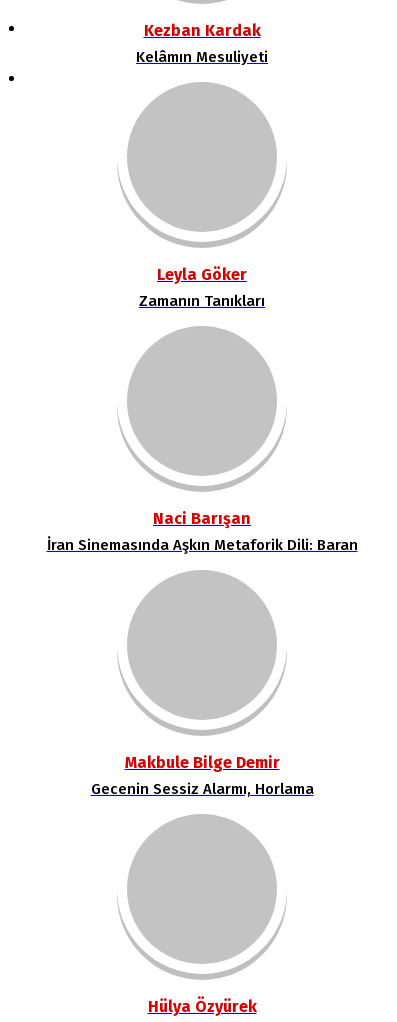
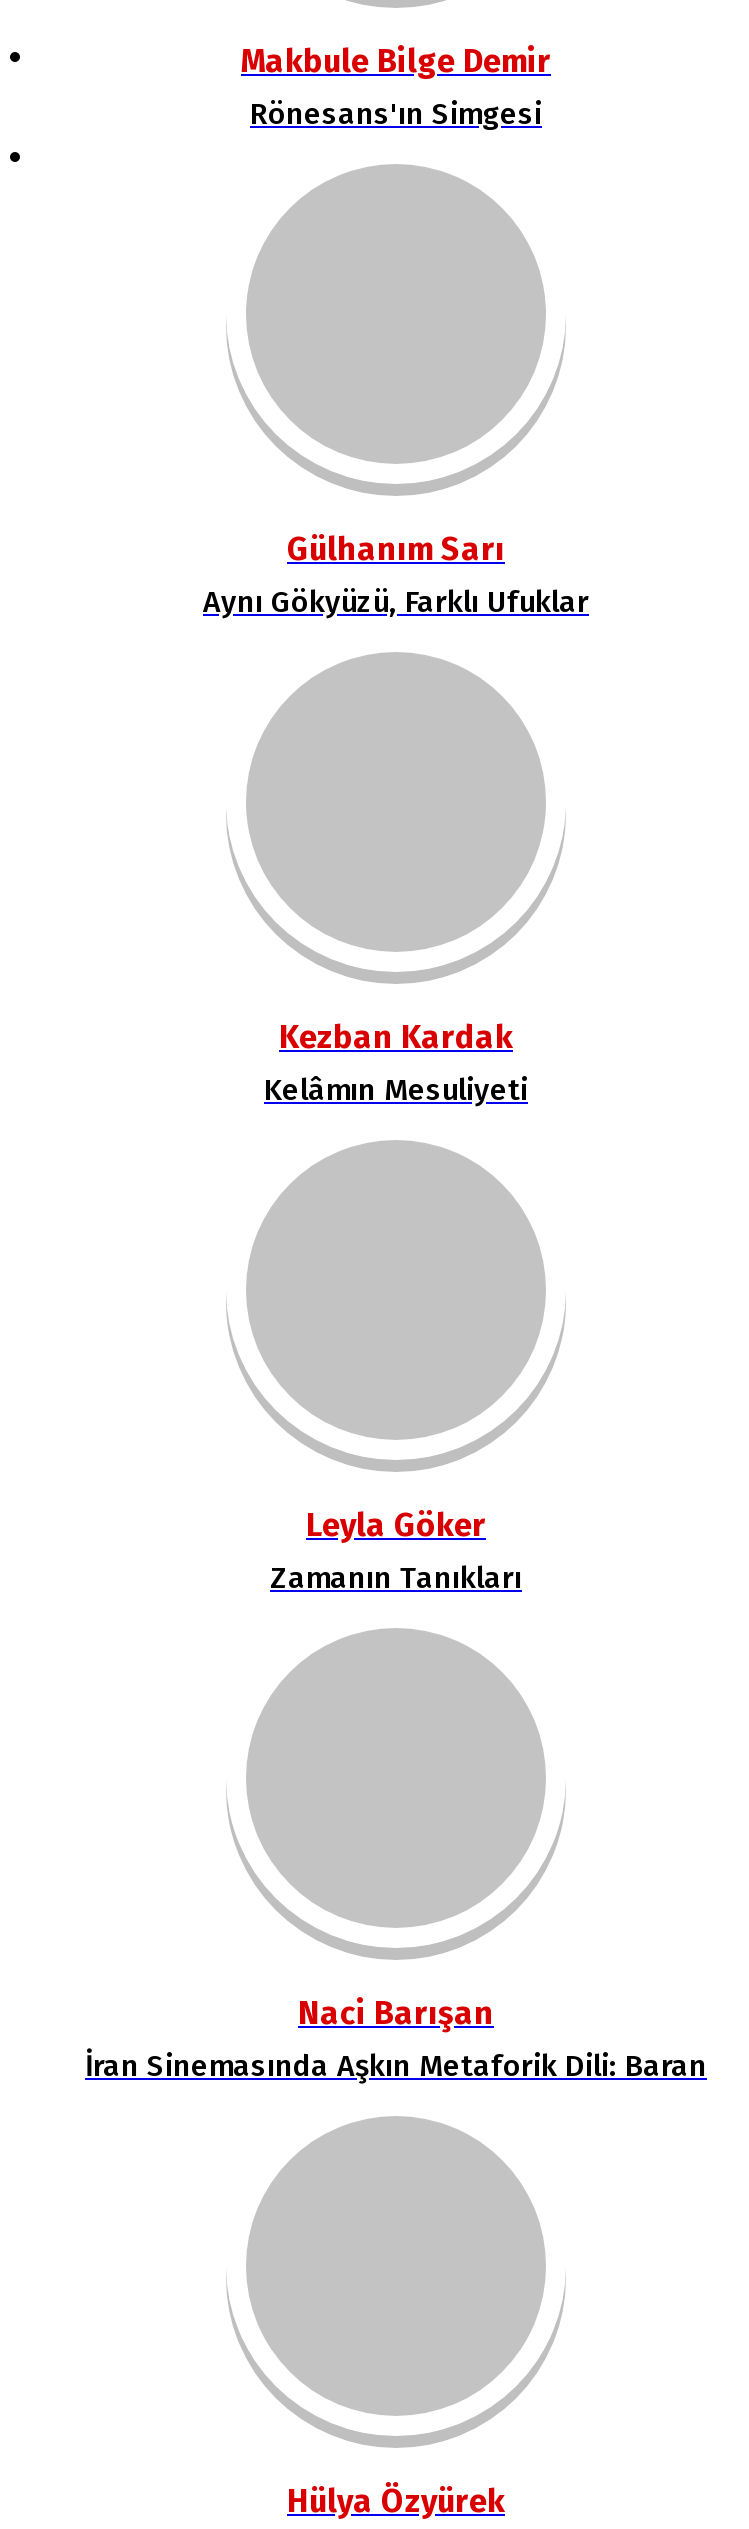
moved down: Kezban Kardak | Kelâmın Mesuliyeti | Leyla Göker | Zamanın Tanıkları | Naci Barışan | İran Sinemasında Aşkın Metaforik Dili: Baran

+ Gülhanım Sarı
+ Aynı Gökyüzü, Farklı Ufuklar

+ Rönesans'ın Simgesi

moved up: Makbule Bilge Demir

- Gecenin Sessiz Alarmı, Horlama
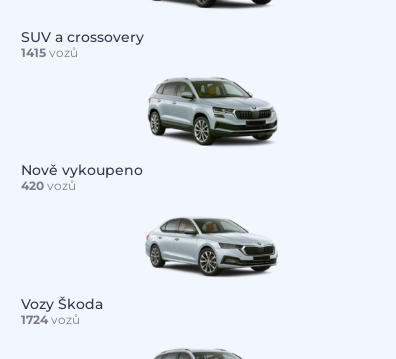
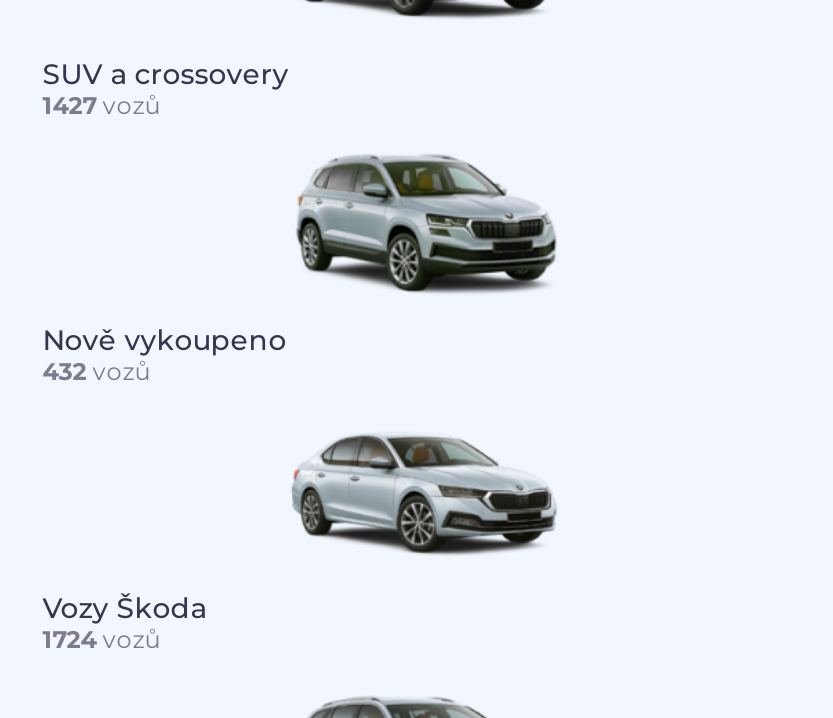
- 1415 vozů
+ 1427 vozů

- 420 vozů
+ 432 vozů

...

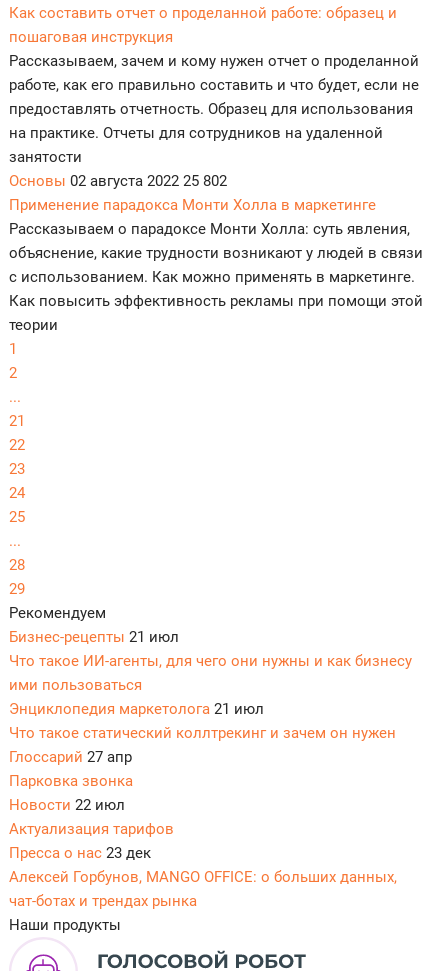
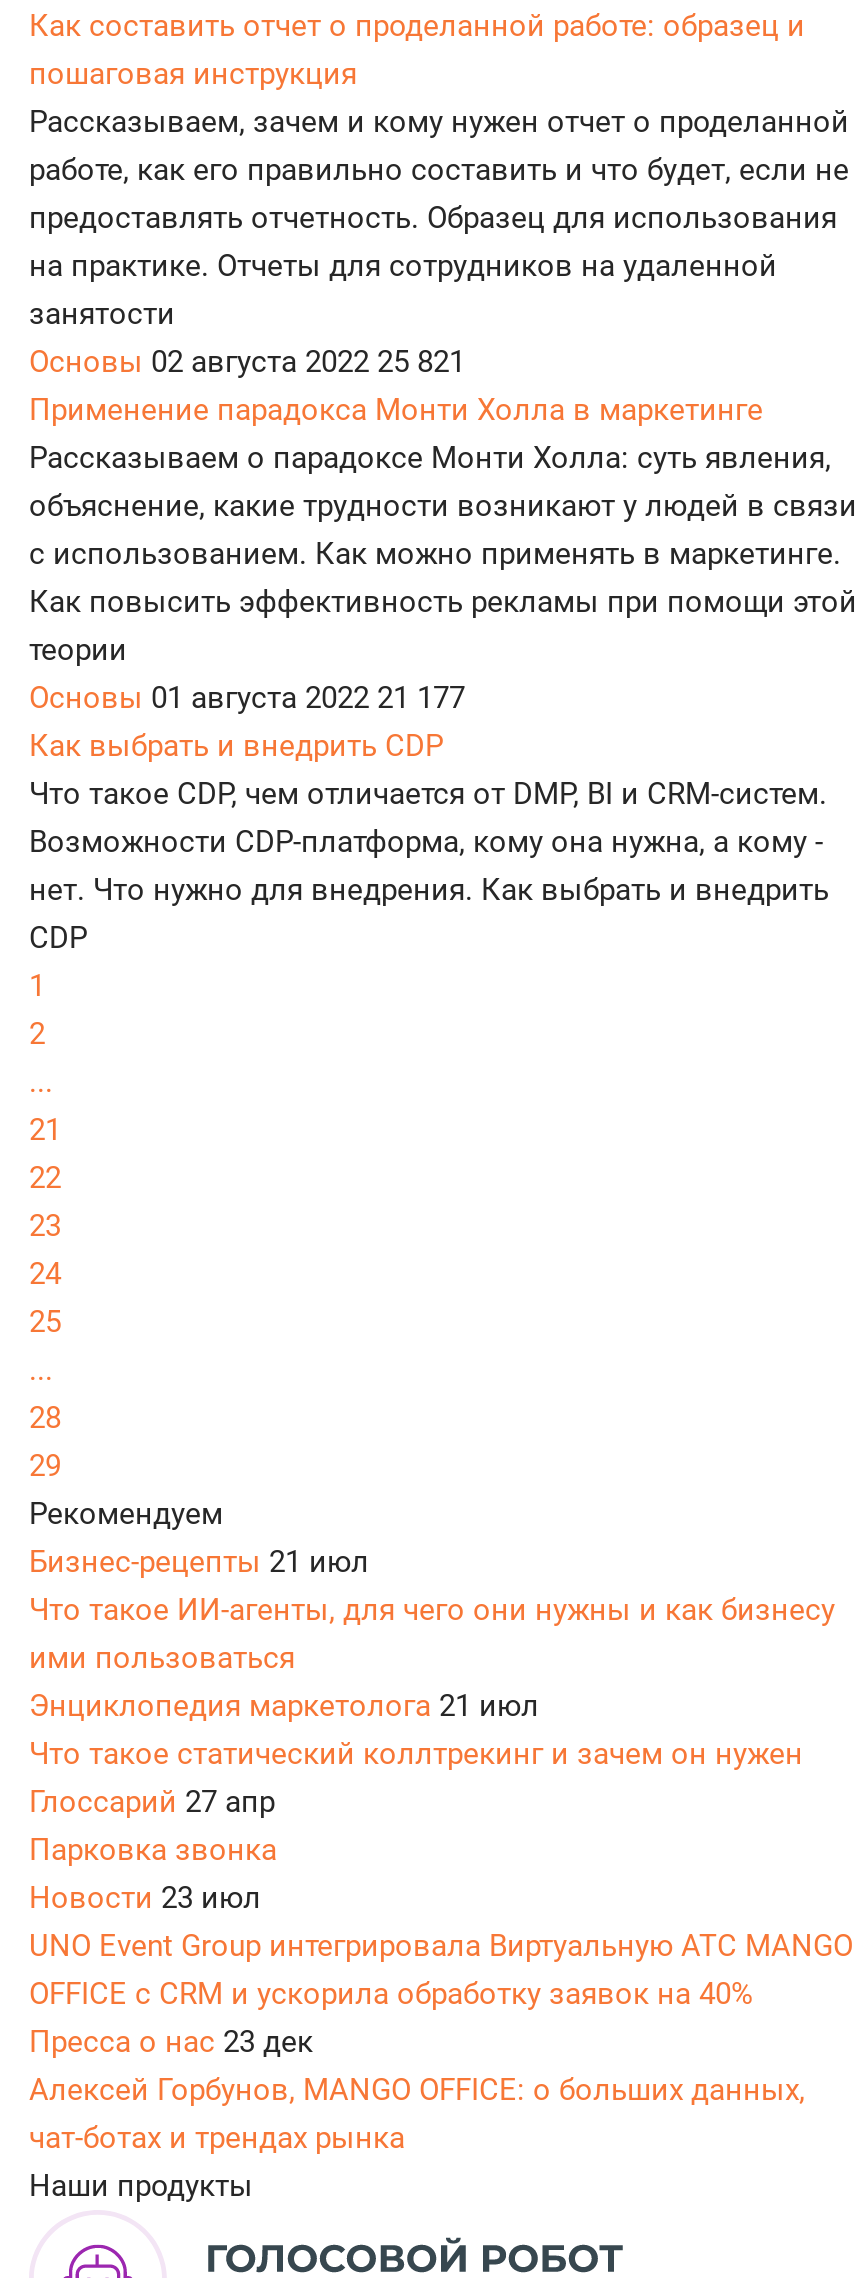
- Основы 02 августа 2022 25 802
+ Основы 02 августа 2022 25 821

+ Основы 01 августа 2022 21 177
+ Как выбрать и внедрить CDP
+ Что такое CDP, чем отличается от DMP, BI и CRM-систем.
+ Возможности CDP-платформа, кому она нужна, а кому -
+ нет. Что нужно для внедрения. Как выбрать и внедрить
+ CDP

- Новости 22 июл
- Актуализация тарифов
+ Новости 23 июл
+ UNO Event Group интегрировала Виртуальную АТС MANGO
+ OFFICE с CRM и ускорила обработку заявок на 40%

- Required action
Copy out each line of the records above that includes "vozů".

- The completed task
- 1415 vozů
+ 1427 vozů
- 420 vozů
+ 432 vozů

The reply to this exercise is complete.